Task brief: Retype only the lines at the head of the records, first through the one with "algorithm to view", exactly as written.
=== Information provided ===
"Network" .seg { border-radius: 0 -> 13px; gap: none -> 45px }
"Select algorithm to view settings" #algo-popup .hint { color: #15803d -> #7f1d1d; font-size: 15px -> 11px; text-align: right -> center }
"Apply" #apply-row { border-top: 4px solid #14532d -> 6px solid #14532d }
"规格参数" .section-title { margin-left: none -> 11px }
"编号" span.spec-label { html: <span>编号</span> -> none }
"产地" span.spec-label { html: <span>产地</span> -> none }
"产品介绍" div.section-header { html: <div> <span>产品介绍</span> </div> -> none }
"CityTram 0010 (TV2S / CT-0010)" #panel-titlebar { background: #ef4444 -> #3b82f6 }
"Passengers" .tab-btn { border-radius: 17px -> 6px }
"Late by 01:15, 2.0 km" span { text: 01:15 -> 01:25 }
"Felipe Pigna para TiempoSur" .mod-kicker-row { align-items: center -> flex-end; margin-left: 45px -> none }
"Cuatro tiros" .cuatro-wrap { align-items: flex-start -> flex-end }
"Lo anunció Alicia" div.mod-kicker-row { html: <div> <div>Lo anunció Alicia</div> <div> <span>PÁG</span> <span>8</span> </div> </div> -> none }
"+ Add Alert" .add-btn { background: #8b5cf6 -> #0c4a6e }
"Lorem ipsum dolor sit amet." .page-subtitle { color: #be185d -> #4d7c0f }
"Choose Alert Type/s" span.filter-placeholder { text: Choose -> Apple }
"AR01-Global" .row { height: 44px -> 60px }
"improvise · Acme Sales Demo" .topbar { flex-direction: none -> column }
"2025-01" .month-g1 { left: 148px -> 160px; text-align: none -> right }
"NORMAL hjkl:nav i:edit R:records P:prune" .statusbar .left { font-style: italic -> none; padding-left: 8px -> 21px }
===
Exercise solution:
"Network" .seg { border-radius: 0 -> 13px; gap: none -> 45px }
"Select algorithm to view settings" #algo-popup .hint { color: #15803d -> #7f1d1d; font-size: 15px -> 11px; text-align: right -> center }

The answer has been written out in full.